Schwäbische Zeitung (Laupheim)
Parteipolitischer Kleinkrieg
Frankreichs Präsident Emmanuel Macron feixte, als er den gescheiterten Personalgipfel in Brüssel spät in der Nacht verließ. Er habe ja immer schon gesagt, dass Manfred Weber aus dem Rennen sei. Es gehören allerdings keine übersinnlichen Fähigkeiten dazu, den Spitzenkandidatenprozess für so gut wie tot zu erklären. Nur ein starkes, selbstbewusstes und vor allem einiges Parlament könnte im Ringen mit dem Rat seine Interessen durchsetzen. In der neuen Volksvertretung aber verfügt mehr als die Hälfte der Abgeordneten über keinerlei Erfahrung auf europäischem Parkett. Allein 50 der Neulinge stammen aus Macrons Bewegung.
Als dann noch die neue sozialistische Fraktionschefin Iraxte Garcia direkt nach ihrer Wahl erklärte, nur der sozialistische Kandidat Frans Timmermans komme als neuer Kommissionschef infrage, torpedierte sie damit zusätzlich die Mitsprachemöglichkeiten des gesamten Parlaments. Ein Haufen unerfahrener Abgeordneter, die sich zunächst kennenlernen und in ihre Rolle finden müssen, ist kein ernst zu nehmender Gegner für den machtbewussten Rat der Regierungen. Wenn sie sich auch noch in parteipolitischem Kleinkrieg aufreiben – umso besser.

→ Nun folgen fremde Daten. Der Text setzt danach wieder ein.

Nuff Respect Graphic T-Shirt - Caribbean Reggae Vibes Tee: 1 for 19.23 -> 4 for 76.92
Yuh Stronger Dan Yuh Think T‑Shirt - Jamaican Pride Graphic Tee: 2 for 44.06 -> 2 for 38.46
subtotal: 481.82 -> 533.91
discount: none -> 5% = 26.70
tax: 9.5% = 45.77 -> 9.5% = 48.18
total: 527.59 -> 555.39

Die Wähler haben das Europaparlament neu zusammengewürfelt und Mehrheitsbildungen erschwert. Die allzu bequeme, aber wenig demokratische große Koalition gibt es nicht mehr. Das könnte auch eine Chance sein. Die Grünen machen gerade vor, wie es geht. Sie reden zunächst nicht über Personen, sondern über Inhalte. Wer sich glaubhaft zu ihren Klimazielen bekennt, kann auf ihre Stimme zählen. Auch die Liberalen schließen nicht kategorisch aus, dass es Weber doch noch schaffen könnte.
Sogar den Sozialdemokraten scheint zu dämmern, dass sie ihre sture Haltung aufgeben müssen, wenn sie nicht jeden Einfluss auf den Prozess verlieren wollen. Völlig überraschend lenkte Fraktionschefin Iraxte Garcia gestern Nachmittag ein und machte ein Friedensangebot. Man müsse nun über Inhalte sprechen, um die „institutionelle Blockade“möglichst vor der ersten Parlamentssitzung am 2. Juli aufzulösen. Na also, geht doch.